**What needs to be done:** Take the line containing "text: Early allowed" and every line after it to the end of the records, and copy them exactly, leaving out pictures.

**Front-end code edit data:**
★ ★ ★ ★

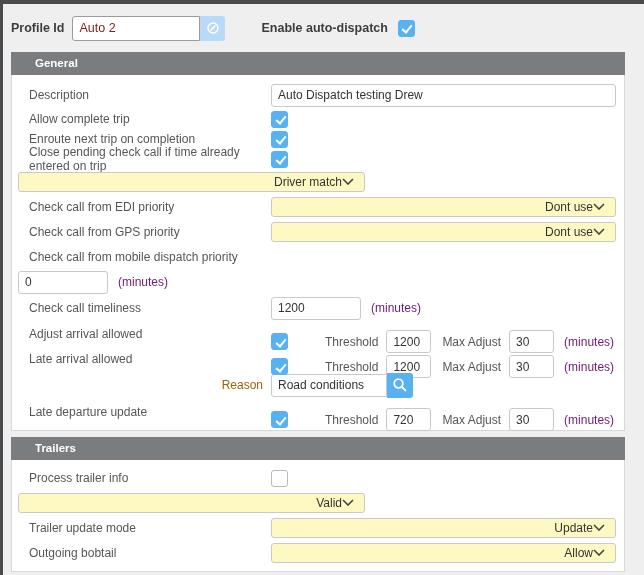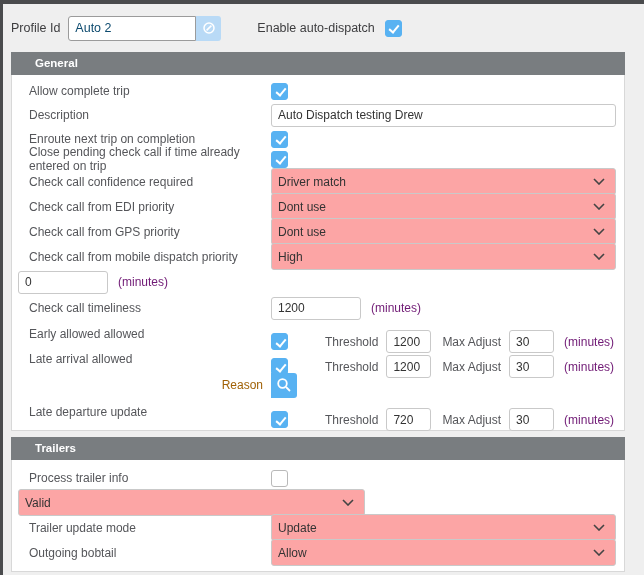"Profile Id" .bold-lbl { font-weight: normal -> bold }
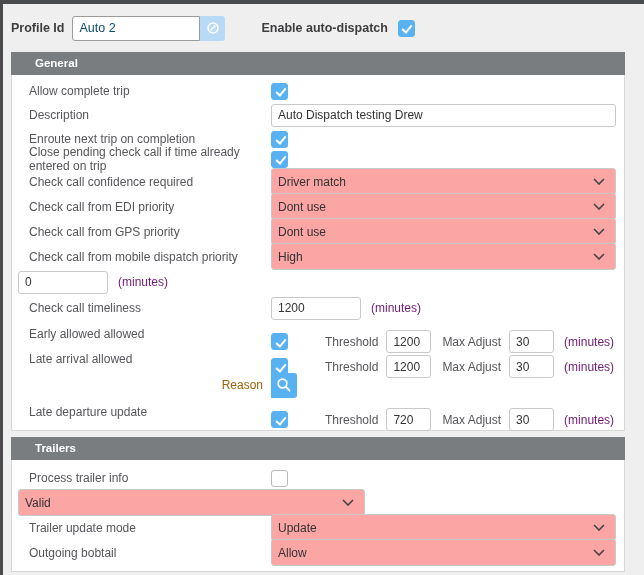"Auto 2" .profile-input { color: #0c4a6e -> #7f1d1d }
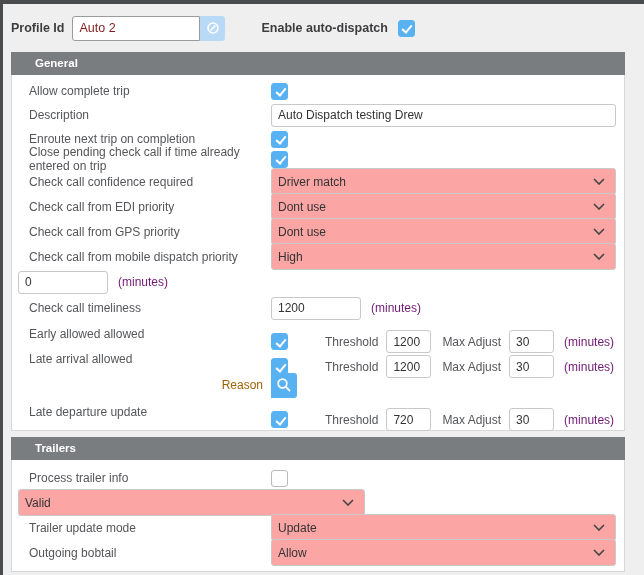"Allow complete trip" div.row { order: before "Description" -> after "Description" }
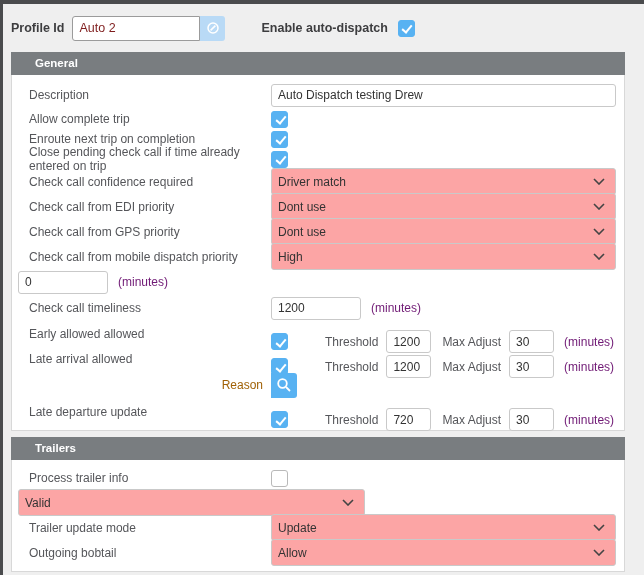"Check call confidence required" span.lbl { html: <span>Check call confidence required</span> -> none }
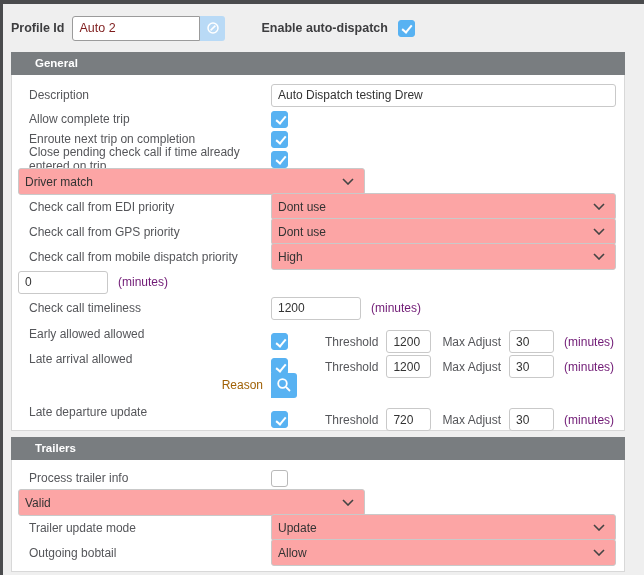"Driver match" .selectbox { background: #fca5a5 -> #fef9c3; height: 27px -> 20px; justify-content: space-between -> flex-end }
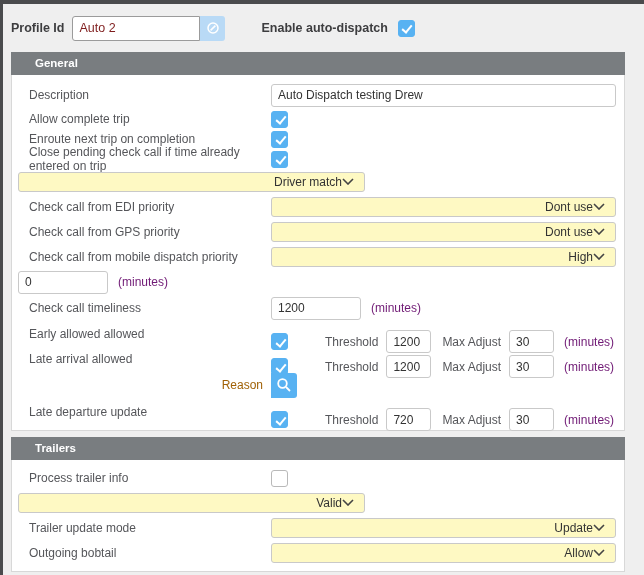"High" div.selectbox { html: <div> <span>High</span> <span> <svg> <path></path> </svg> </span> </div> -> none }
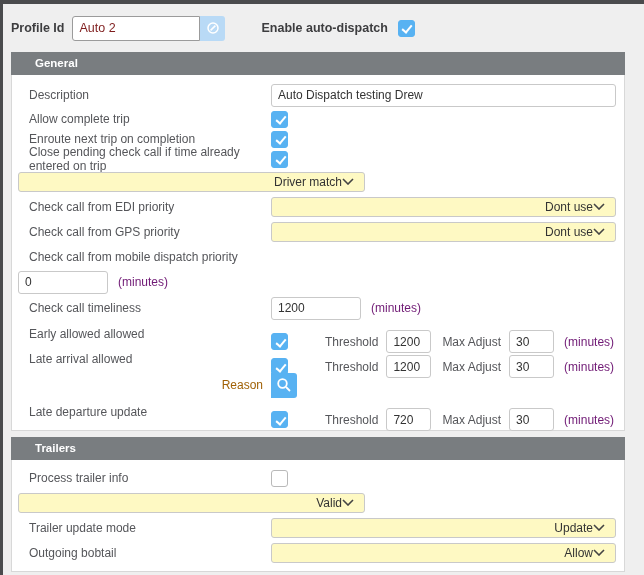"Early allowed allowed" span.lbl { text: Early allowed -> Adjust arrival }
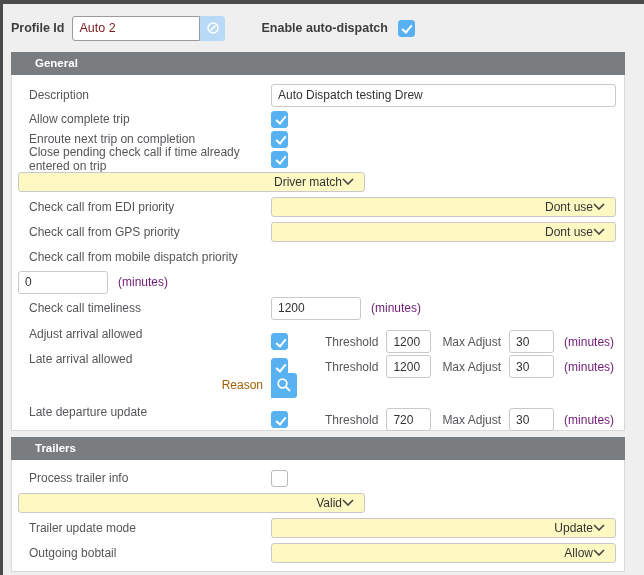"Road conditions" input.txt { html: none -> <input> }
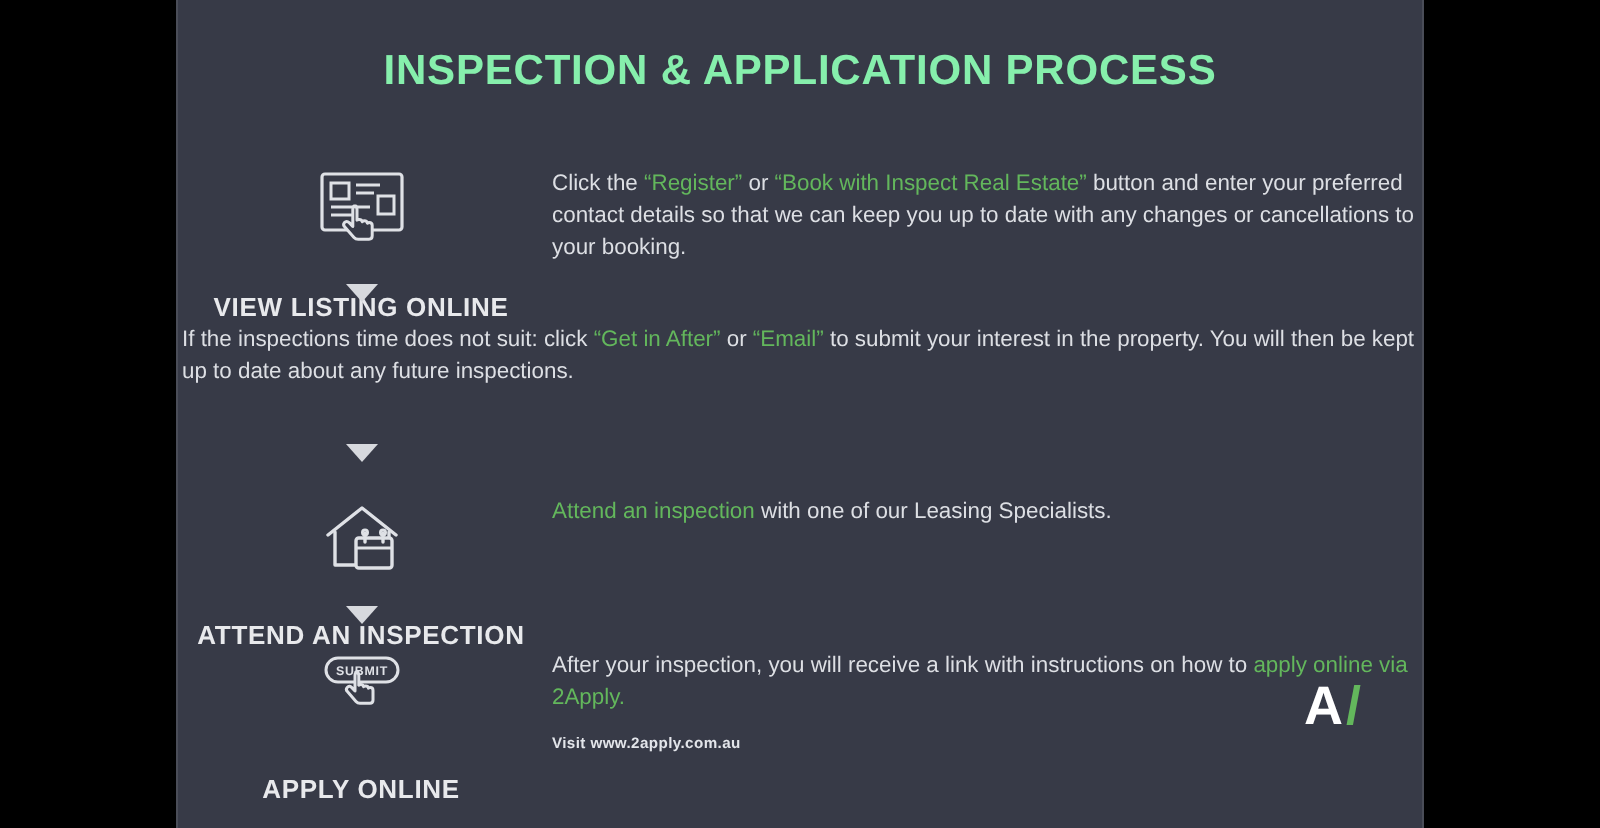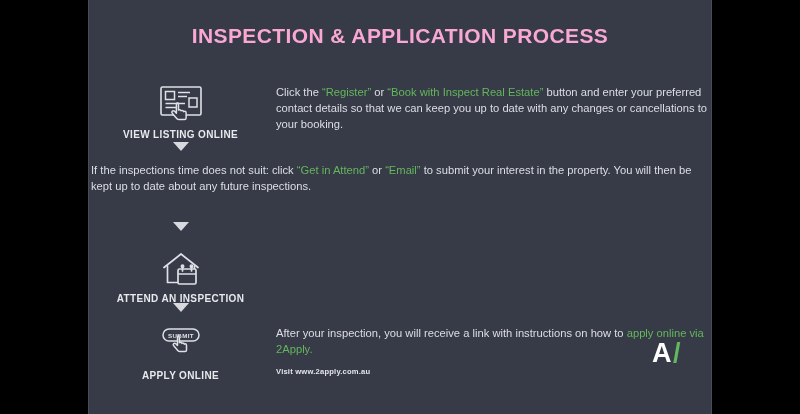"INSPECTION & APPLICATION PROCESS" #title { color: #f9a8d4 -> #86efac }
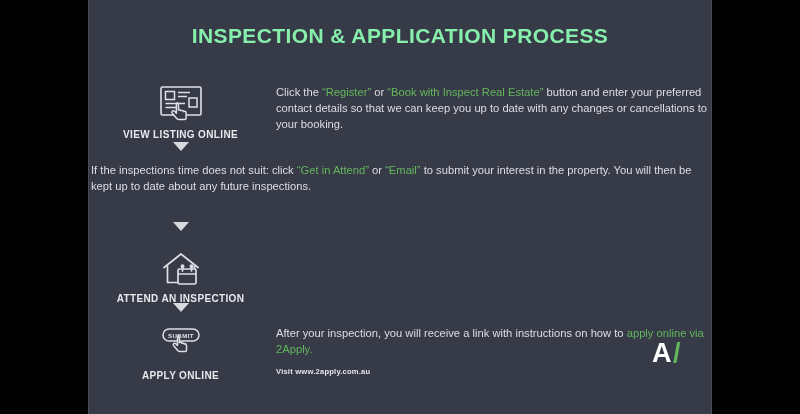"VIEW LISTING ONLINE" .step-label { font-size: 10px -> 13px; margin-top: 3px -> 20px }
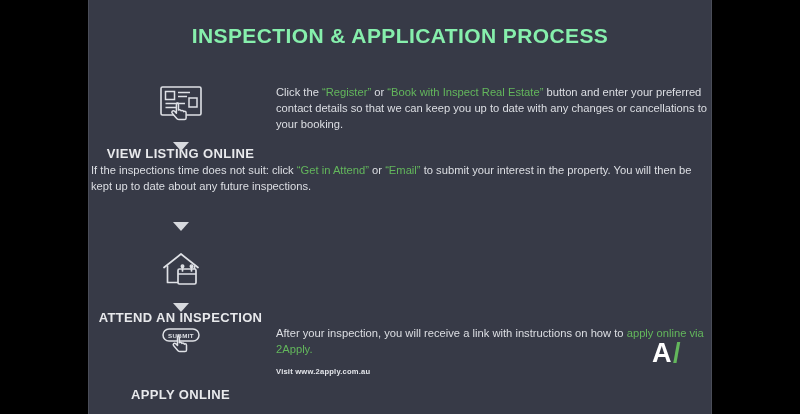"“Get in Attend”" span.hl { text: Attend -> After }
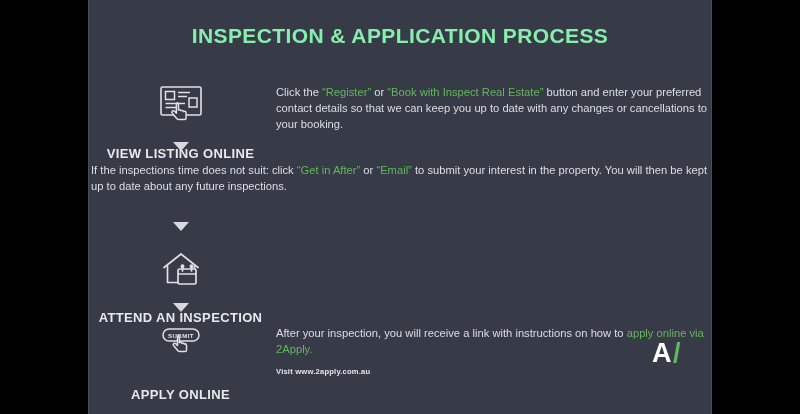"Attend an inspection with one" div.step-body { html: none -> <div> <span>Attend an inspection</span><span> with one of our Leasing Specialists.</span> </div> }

★ ★ ★ ★

**Solution below:**
"Early allowed allowed" span.lbl { text: Early allowed -> Adjust arrival }
"Road conditions" input.txt { html: none -> <input> }
"INSPECTION & APPLICATION PROCESS" #title { color: #f9a8d4 -> #86efac }
"VIEW LISTING ONLINE" .step-label { font-size: 10px -> 13px; margin-top: 3px -> 20px }
"“Get in Attend”" span.hl { text: Attend -> After }
"Attend an inspection with one" div.step-body { html: none -> <div> <span>Attend an inspection</span><span> with one of our Leasing Specialists.</span> </div> }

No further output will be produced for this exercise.